*What you have to do*:
Search term "gall": copy each line of the data containing it.

*Materials provided*:
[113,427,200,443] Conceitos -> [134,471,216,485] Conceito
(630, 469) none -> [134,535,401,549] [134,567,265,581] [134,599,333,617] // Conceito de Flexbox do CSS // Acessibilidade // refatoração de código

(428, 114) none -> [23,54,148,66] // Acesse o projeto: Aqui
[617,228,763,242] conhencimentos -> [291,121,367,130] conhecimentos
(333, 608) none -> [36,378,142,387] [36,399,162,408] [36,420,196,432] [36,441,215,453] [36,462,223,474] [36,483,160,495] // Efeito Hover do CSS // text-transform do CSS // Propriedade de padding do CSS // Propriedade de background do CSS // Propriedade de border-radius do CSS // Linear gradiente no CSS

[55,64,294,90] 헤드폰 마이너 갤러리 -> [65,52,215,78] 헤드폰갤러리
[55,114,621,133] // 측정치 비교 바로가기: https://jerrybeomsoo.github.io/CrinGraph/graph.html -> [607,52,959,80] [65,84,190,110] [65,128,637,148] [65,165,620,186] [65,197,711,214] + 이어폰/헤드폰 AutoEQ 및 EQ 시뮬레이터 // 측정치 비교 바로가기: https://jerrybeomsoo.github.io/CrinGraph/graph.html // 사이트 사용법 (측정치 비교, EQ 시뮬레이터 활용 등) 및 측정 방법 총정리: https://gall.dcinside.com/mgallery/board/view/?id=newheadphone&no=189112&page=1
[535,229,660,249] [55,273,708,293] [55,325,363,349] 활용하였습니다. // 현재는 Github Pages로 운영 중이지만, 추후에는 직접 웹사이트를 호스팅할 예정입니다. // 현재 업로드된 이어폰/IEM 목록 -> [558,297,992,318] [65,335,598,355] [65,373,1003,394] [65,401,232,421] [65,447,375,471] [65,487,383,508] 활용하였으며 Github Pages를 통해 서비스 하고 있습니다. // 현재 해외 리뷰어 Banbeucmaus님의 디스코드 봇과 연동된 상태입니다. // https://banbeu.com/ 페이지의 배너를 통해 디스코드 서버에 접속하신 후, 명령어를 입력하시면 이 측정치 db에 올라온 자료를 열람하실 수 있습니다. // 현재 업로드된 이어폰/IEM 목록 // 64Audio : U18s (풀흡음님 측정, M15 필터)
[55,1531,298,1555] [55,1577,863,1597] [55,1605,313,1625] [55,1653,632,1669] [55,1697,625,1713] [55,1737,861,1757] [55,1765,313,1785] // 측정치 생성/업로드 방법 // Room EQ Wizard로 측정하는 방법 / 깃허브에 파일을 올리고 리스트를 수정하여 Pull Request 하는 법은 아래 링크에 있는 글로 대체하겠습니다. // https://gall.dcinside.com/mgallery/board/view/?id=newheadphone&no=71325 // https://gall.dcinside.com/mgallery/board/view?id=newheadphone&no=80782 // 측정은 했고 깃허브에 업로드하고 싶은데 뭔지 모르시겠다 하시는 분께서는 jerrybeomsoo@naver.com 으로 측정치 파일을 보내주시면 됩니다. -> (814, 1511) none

*Written solution*:
[55,114,621,133] // 측정치 비교 바로가기: https://jerrybeomsoo.github.io/CrinGraph/graph.html -> [607,52,959,80] [65,84,190,110] [65,128,637,148] [65,165,620,186] [65,197,711,214] + 이어폰/헤드폰 AutoEQ 및 EQ 시뮬레이터 // 측정치 비교 바로가기: https://jerrybeomsoo.github.io/CrinGraph/graph.html // 사이트 사용법 (측정치 비교, EQ 시뮬레이터 활용 등) 및 측정 방법 총정리: https://gall.dcinside.com/mgallery/board/view/?id=newheadphone&no=189112&page=1
[55,1531,298,1555] [55,1577,863,1597] [55,1605,313,1625] [55,1653,632,1669] [55,1697,625,1713] [55,1737,861,1757] [55,1765,313,1785] // 측정치 생성/업로드 방법 // Room EQ Wizard로 측정하는 방법 / 깃허브에 파일을 올리고 리스트를 수정하여 Pull Request 하는 법은 아래 링크에 있는 글로 대체하겠습니다. // https://gall.dcinside.com/mgallery/board/view/?id=newheadphone&no=71325 // https://gall.dcinside.com/mgallery/board/view?id=newheadphone&no=80782 // 측정은 했고 깃허브에 업로드하고 싶은데 뭔지 모르시겠다 하시는 분께서는 jerrybeomsoo@naver.com 으로 측정치 파일을 보내주시면 됩니다. -> (814, 1511) none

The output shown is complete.